Saved entries
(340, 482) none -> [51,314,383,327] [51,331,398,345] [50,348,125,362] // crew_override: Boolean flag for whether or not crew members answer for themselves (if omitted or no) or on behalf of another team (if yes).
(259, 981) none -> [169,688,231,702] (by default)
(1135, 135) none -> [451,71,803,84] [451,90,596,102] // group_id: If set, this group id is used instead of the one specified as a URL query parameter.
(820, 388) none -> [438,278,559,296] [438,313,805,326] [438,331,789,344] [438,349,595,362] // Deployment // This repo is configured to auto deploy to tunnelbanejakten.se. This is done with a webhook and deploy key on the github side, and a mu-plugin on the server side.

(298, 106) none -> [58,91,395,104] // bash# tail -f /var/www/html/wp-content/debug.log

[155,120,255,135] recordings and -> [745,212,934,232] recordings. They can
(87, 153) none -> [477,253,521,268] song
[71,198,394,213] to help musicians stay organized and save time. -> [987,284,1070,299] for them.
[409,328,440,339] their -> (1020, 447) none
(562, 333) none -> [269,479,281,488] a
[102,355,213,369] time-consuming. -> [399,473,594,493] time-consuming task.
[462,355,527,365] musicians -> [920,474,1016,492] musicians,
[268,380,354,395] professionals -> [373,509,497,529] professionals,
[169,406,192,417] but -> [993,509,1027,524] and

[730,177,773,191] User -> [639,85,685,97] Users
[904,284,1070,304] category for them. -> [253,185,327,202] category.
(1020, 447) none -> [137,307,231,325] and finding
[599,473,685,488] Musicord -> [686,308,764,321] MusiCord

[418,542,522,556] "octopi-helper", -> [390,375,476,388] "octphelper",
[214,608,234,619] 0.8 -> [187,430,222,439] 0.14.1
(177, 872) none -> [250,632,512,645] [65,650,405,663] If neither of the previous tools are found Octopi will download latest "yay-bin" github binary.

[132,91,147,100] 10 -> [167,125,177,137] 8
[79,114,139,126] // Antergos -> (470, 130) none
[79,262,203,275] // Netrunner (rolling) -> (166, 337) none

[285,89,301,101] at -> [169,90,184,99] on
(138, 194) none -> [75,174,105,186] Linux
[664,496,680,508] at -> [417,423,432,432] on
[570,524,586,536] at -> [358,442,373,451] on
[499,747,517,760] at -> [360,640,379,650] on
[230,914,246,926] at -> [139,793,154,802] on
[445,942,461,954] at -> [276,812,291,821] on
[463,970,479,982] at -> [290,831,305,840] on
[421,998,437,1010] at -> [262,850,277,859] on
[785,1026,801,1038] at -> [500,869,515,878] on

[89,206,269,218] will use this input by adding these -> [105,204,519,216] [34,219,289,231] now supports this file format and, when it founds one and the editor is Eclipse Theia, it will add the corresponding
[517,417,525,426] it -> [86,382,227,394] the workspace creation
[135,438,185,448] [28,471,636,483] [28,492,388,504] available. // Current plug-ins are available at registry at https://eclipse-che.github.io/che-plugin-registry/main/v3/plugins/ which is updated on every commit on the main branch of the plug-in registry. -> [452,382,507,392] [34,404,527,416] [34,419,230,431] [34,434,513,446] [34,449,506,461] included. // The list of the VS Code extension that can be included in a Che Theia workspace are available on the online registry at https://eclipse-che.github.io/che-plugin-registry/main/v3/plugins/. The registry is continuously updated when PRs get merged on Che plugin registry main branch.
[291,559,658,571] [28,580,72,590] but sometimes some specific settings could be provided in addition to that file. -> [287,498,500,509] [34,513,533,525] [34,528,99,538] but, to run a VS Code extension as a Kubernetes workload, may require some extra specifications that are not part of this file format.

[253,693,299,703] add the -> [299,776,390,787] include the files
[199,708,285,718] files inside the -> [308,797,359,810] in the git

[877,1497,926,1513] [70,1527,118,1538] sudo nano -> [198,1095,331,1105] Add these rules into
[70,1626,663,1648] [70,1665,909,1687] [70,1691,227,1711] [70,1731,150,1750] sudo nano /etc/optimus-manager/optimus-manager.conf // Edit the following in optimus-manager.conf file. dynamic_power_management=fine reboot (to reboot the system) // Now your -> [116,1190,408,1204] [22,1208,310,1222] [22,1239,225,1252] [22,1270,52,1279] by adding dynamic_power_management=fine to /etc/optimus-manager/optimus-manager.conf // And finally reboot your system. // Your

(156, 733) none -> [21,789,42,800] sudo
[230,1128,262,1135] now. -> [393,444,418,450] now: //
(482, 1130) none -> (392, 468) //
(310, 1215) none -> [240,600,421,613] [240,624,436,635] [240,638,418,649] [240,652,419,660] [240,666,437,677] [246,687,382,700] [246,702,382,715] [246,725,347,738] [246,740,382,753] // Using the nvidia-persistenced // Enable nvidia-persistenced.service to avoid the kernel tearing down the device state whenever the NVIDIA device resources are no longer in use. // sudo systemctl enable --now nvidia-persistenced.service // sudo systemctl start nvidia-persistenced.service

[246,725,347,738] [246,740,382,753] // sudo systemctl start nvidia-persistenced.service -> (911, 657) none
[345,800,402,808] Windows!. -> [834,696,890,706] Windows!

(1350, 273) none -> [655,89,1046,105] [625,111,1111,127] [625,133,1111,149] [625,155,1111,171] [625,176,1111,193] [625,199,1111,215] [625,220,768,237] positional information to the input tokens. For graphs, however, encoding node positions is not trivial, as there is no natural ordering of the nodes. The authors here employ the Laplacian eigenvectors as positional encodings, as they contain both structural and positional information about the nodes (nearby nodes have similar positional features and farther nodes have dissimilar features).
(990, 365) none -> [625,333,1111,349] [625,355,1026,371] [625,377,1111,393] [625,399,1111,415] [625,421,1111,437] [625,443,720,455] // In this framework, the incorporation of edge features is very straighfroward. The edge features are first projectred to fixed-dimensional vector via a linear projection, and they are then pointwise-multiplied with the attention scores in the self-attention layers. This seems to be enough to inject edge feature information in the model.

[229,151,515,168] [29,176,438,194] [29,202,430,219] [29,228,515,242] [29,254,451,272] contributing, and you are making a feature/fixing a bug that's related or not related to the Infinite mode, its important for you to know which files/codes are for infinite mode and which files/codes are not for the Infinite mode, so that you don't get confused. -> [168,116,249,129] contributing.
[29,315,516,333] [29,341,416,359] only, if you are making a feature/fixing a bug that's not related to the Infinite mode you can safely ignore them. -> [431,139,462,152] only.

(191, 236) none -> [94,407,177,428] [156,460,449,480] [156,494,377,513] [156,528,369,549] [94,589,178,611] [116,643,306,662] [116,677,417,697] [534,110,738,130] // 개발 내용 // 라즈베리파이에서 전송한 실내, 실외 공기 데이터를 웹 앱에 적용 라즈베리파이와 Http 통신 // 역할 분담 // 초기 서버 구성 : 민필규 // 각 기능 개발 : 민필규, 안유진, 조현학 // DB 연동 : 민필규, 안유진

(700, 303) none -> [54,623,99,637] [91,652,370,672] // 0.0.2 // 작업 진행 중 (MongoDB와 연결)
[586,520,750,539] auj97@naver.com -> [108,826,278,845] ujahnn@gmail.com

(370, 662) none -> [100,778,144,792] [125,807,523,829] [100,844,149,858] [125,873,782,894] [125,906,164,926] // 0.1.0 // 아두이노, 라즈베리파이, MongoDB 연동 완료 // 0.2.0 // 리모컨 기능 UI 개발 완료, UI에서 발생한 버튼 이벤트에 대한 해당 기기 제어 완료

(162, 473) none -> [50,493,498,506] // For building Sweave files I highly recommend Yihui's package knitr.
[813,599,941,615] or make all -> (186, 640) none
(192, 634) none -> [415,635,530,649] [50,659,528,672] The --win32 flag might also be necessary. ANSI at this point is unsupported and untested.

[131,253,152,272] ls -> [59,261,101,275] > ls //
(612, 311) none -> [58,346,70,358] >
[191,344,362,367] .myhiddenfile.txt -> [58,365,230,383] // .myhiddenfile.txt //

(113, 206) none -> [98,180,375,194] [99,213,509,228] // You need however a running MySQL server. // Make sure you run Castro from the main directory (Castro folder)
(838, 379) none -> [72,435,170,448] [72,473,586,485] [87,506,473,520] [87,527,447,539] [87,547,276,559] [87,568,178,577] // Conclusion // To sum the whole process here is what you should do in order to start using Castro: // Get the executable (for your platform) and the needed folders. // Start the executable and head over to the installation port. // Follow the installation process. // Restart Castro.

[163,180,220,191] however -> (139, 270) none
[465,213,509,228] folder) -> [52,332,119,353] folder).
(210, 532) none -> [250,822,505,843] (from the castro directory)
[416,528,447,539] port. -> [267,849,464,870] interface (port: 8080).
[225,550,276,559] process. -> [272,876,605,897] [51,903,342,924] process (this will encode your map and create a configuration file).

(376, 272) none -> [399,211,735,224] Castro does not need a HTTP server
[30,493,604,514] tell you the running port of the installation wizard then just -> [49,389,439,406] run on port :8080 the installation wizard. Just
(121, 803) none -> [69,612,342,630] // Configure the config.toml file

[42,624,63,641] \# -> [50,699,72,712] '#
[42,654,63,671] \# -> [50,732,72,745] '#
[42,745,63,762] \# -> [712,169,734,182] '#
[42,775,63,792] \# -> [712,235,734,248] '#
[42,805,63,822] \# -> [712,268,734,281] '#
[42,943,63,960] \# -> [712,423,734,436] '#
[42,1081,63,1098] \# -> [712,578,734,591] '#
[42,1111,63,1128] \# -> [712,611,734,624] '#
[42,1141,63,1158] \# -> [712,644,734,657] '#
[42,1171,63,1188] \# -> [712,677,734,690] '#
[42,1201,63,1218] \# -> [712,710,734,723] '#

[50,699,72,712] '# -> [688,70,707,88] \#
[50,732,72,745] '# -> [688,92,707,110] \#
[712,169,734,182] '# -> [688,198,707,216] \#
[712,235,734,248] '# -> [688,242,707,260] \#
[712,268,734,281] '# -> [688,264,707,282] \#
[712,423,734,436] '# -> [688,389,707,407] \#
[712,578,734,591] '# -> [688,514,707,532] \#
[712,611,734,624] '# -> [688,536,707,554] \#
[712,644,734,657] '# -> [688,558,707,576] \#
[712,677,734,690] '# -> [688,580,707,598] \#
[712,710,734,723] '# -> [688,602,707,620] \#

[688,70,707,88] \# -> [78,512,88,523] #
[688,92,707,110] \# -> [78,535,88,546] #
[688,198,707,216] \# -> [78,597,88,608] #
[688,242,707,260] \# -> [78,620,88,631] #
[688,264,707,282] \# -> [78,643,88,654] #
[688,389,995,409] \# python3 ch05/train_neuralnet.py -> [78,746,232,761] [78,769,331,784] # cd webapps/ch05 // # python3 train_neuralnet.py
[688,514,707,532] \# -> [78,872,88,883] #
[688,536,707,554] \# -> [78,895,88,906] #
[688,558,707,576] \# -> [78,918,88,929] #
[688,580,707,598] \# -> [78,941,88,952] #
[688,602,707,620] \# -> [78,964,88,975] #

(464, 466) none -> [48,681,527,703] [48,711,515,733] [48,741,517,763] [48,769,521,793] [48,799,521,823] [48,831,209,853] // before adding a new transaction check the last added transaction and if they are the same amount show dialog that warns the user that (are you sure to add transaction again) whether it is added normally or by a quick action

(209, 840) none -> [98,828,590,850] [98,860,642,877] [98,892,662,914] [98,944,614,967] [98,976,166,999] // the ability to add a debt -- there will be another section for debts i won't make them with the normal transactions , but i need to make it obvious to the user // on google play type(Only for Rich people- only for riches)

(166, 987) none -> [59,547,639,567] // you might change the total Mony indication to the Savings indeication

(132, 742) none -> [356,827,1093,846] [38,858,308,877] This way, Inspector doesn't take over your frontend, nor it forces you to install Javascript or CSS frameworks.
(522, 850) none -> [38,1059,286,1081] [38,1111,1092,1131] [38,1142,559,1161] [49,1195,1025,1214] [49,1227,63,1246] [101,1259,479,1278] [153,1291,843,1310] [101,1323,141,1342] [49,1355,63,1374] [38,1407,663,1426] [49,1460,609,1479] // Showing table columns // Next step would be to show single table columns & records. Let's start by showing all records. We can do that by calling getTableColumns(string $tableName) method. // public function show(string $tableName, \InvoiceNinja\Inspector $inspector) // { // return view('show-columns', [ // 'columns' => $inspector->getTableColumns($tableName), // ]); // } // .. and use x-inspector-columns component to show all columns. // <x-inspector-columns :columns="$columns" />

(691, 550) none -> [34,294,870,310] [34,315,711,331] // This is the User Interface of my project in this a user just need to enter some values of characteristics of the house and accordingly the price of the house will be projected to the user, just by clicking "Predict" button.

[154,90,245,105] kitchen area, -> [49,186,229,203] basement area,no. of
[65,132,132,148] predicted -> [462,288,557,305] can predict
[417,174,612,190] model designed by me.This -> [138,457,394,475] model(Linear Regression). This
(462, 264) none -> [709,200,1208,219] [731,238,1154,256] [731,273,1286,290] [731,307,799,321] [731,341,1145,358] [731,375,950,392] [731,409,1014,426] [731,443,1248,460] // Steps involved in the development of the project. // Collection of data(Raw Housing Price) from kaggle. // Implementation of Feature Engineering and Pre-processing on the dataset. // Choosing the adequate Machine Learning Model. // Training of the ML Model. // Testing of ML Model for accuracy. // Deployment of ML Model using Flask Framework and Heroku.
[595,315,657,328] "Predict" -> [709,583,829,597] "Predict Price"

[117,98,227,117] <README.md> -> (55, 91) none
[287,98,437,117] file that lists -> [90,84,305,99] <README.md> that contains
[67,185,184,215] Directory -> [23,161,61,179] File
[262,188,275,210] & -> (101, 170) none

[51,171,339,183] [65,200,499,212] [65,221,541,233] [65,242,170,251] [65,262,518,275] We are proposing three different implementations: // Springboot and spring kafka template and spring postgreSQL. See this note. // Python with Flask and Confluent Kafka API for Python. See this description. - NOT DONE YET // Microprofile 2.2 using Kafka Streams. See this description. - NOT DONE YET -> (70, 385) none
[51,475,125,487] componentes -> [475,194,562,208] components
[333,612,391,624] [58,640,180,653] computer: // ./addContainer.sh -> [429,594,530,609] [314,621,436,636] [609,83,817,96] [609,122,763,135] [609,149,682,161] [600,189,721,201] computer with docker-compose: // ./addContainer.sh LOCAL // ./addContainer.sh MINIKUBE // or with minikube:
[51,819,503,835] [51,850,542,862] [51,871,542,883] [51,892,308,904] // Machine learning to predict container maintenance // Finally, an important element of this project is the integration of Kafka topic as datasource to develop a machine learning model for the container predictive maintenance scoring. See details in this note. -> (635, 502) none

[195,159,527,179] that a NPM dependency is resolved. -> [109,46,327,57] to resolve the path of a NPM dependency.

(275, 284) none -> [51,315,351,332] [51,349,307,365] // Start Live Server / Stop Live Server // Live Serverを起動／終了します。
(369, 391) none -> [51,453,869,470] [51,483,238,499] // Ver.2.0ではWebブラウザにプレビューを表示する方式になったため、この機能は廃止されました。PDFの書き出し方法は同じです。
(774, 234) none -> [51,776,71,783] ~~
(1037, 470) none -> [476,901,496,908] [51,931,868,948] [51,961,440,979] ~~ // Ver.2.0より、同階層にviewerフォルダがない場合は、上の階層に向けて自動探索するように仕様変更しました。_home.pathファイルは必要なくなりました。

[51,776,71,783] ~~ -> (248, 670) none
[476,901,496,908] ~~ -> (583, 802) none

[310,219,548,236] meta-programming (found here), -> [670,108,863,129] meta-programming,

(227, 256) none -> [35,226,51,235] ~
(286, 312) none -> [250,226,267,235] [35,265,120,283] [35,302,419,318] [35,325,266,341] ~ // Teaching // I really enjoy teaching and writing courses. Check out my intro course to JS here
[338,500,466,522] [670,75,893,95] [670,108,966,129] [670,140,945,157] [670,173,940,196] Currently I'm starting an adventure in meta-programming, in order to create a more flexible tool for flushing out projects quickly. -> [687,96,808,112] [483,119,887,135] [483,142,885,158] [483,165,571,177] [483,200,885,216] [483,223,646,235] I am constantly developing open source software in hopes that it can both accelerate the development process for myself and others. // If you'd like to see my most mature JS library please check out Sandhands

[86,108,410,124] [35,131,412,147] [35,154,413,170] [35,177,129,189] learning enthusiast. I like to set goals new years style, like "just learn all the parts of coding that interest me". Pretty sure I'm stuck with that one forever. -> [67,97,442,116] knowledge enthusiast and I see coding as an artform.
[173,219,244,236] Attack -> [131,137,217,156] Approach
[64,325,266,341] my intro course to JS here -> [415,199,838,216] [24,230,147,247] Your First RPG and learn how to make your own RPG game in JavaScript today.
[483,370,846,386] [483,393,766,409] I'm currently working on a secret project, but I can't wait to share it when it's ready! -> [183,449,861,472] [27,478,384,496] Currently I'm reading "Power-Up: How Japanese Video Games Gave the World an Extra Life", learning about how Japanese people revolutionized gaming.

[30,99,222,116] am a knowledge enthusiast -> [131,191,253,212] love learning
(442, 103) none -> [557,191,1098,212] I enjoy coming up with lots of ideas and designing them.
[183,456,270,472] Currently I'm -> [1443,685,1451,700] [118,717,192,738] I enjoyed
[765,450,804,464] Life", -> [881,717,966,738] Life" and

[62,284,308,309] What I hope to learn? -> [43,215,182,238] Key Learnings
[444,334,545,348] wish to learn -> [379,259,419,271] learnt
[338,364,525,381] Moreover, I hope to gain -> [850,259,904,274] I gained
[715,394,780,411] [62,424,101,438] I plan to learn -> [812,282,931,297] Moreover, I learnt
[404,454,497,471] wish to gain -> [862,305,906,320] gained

**EXERCISE OBJECTIVE**. Exactly as they appear, retype the lines from the start of the records through the line containing "[904,284,1070,304] category for".

**THE COMPLETED TASK**.
(340, 482) none -> [51,314,383,327] [51,331,398,345] [50,348,125,362] // crew_override: Boolean flag for whether or not crew members answer for themselves (if omitted or no) or on behalf of another team (if yes).
(259, 981) none -> [169,688,231,702] (by default)
(1135, 135) none -> [451,71,803,84] [451,90,596,102] // group_id: If set, this group id is used instead of the one specified as a URL query parameter.
(820, 388) none -> [438,278,559,296] [438,313,805,326] [438,331,789,344] [438,349,595,362] // Deployment // This repo is configured to auto deploy to tunnelbanejakten.se. This is done with a webhook and deploy key on the github side, and a mu-plugin on the server side.

(298, 106) none -> [58,91,395,104] // bash# tail -f /var/www/html/wp-content/debug.log

[155,120,255,135] recordings and -> [745,212,934,232] recordings. They can
(87, 153) none -> [477,253,521,268] song
[71,198,394,213] to help musicians stay organized and save time. -> [987,284,1070,299] for them.
[409,328,440,339] their -> (1020, 447) none
(562, 333) none -> [269,479,281,488] a
[102,355,213,369] time-consuming. -> [399,473,594,493] time-consuming task.
[462,355,527,365] musicians -> [920,474,1016,492] musicians,
[268,380,354,395] professionals -> [373,509,497,529] professionals,
[169,406,192,417] but -> [993,509,1027,524] and

[730,177,773,191] User -> [639,85,685,97] Users
[904,284,1070,304] category for them. -> [253,185,327,202] category.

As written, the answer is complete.